MATERIAL FOR THE TASK:
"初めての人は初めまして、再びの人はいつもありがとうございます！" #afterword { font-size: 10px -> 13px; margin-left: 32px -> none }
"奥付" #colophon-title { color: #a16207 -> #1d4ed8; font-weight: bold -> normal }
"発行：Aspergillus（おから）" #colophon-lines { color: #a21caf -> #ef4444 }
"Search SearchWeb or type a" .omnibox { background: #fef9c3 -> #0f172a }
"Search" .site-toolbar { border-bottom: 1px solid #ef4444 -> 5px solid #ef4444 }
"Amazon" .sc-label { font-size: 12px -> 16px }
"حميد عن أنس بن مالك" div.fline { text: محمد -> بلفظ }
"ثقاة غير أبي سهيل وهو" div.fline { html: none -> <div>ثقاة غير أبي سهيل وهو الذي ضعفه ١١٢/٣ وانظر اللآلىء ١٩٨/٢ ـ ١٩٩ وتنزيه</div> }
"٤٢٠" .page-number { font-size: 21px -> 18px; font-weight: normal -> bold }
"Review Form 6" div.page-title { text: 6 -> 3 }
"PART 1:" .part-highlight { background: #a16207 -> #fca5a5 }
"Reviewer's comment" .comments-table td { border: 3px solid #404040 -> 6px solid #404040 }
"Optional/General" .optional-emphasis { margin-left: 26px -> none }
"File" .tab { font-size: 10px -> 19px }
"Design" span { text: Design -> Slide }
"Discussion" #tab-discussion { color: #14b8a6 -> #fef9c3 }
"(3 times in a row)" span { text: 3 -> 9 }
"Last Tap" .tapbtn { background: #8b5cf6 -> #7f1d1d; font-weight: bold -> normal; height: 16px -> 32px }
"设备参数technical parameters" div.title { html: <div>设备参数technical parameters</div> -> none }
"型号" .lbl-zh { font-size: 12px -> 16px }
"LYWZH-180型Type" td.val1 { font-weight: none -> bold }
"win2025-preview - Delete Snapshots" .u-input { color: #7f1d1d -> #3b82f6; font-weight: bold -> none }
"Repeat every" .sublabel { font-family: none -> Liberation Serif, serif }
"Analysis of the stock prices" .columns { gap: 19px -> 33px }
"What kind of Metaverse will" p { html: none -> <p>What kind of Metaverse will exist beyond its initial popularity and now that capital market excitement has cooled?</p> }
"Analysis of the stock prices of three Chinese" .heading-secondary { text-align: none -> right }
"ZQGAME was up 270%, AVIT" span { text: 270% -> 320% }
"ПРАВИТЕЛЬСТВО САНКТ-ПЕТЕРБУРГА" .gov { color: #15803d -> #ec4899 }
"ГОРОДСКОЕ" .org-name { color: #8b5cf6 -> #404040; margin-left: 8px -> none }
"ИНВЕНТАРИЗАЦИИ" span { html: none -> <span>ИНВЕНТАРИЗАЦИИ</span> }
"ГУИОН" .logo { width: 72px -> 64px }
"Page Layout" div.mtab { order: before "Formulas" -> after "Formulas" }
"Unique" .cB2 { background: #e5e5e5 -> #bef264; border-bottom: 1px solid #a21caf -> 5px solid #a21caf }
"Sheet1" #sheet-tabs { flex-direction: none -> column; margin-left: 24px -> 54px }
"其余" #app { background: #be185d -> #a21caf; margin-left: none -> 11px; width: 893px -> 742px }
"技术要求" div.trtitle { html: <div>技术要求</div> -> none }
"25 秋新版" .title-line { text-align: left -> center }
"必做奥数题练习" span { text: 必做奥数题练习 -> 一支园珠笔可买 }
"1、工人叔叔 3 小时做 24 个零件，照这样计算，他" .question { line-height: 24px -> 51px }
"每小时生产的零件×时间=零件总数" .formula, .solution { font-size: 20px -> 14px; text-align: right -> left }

TRY IT:
Lines from the one containing "width: 72px ->" through the final line of the entries above are to be output exactly; omit all others.

WORKED SOLUTION:
"ГУИОН" .logo { width: 72px -> 64px }
"Page Layout" div.mtab { order: before "Formulas" -> after "Formulas" }
"Unique" .cB2 { background: #e5e5e5 -> #bef264; border-bottom: 1px solid #a21caf -> 5px solid #a21caf }
"Sheet1" #sheet-tabs { flex-direction: none -> column; margin-left: 24px -> 54px }
"其余" #app { background: #be185d -> #a21caf; margin-left: none -> 11px; width: 893px -> 742px }
"技术要求" div.trtitle { html: <div>技术要求</div> -> none }
"25 秋新版" .title-line { text-align: left -> center }
"必做奥数题练习" span { text: 必做奥数题练习 -> 一支园珠笔可买 }
"1、工人叔叔 3 小时做 24 个零件，照这样计算，他" .question { line-height: 24px -> 51px }
"每小时生产的零件×时间=零件总数" .formula, .solution { font-size: 20px -> 14px; text-align: right -> left }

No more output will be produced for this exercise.